In our testing environment, we have created identities for the appropriate users that need to have access to login to the network equipment. Instead of making the same configuration for each identity, we have created 2 groups (roles) where authorization is configured: admins group where users have full control and for the user’s group a set of commands have been set in the authorization section to limit what the user can do on the equipment as shown in figure below:
Users that are part of groups inherit the permissions set and ACL selection. As can be seen in Figure 6, we populated the user’s section with identities, and now we added a user neverland that is assigned to group users and we defined that the authentication method to be local, not from the LDAP directory, the other users are configured to be in admins group and authenticate using LDAP. It is possible to select multiple authentication realms, for the moment – local and LDAP can be used.

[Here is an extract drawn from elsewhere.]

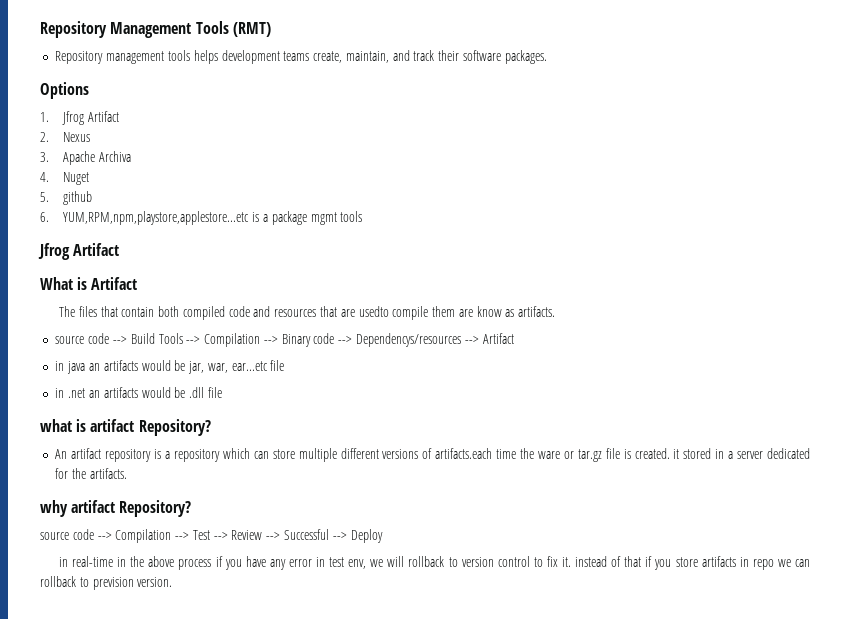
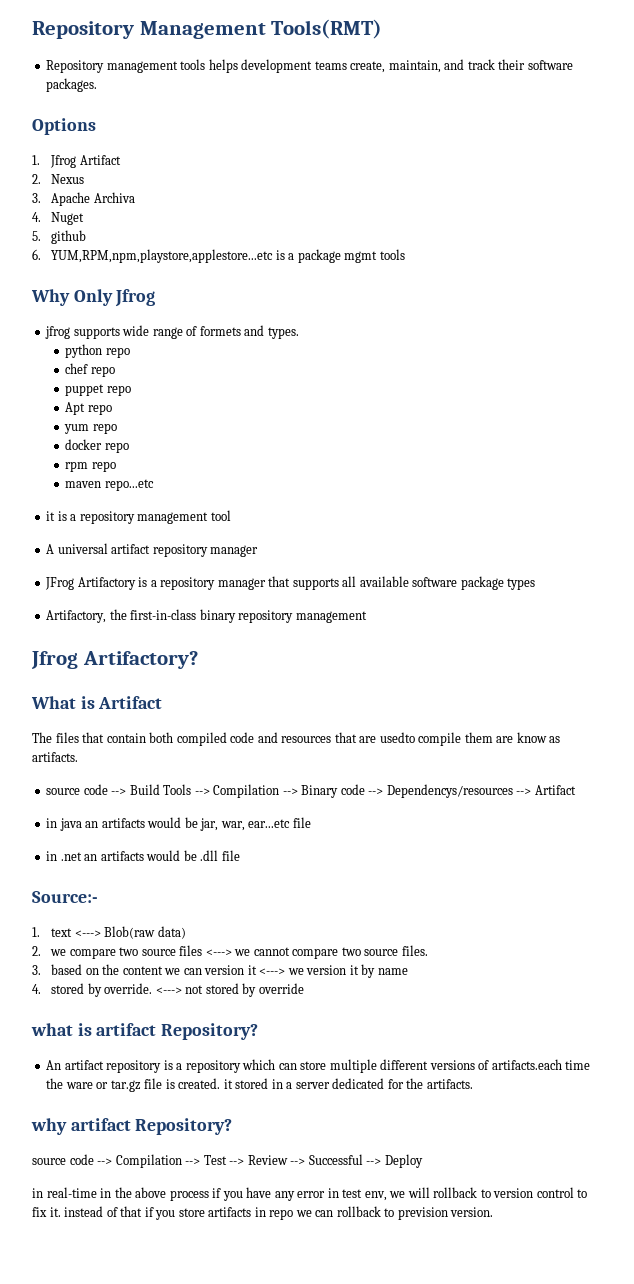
[195,21,271,37] Tools (RMT) -> [271,19,383,39] Tools(RMT)
[38,243,120,260] Jfrog Artifact -> [31,289,156,307] [45,325,299,339] [65,344,130,358] [65,363,115,377] [65,384,131,396] [65,402,112,415] [64,423,117,434] [65,439,129,453] [65,461,116,472] [65,479,154,491] [46,510,231,524] [46,543,259,557] [45,576,536,590] [46,609,367,623] [31,651,198,669] Why Only Jfrog // jfrog supports wide range of formets and types. // python repo // chef repo // puppet repo // Apt repo // yum repo // docker repo // rpm repo // maven repo...etc // it is a repository management tool // A universal artifact repository manager // JFrog Artifactory is a repository manager that supports all available software package types // Artifactory, the first-in-class binary repository management // Jfrog Artifactory?
(222, 392) none -> [32,891,98,903] [32,926,186,939] [32,945,428,959] [32,964,408,978] [32,983,304,997] // Source:- // 1. text <---> Blob(raw data) // 2. we compare two source files <---> we cannot compare two source files. // 3. based on the content we can version it <---> we version it by name // 4. stored by override. <---> not stored by override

The advantage of local authentication is that if we want to create a new identity for a user that is not present in the directory service we can create one as local defining the username and password
Now if you try to login to network equipment you will be providing my credentials from the LDAP Directory and you will be granted access and full authorization as stated in the identity configured in the interface as shown in the figure below
If we connect with the user “Neverland”, which is a restricted identity, we will not be able to execute any command, just the ones that have been set in the configuration section, as can be seen in the figure below:
Also, in order for the network devices to be able to communicate with ACS Management a Device Access Control entry must be created for each piece of equipment with a secret key, which is the recommended method to have strict control over which devices are trusted. It is possible to define a global shared secret key that is used by all the equipment instead of creating an entry for each piece of equipment, this method is looser in terms of device trust as devices share the same secret key and easier to setup. Additionally, if we need to restrict access to a user to specific equipment’s we can define an ACL entry and specify which IP address is the user allowed to log in on. Also as the ACS Management application has the FreeRADIUS component providing radius protocol communication, it is easy to set up 802.1X on switch devices and enforce port authentication restrictions and allow only the users that have identities configured in the interface.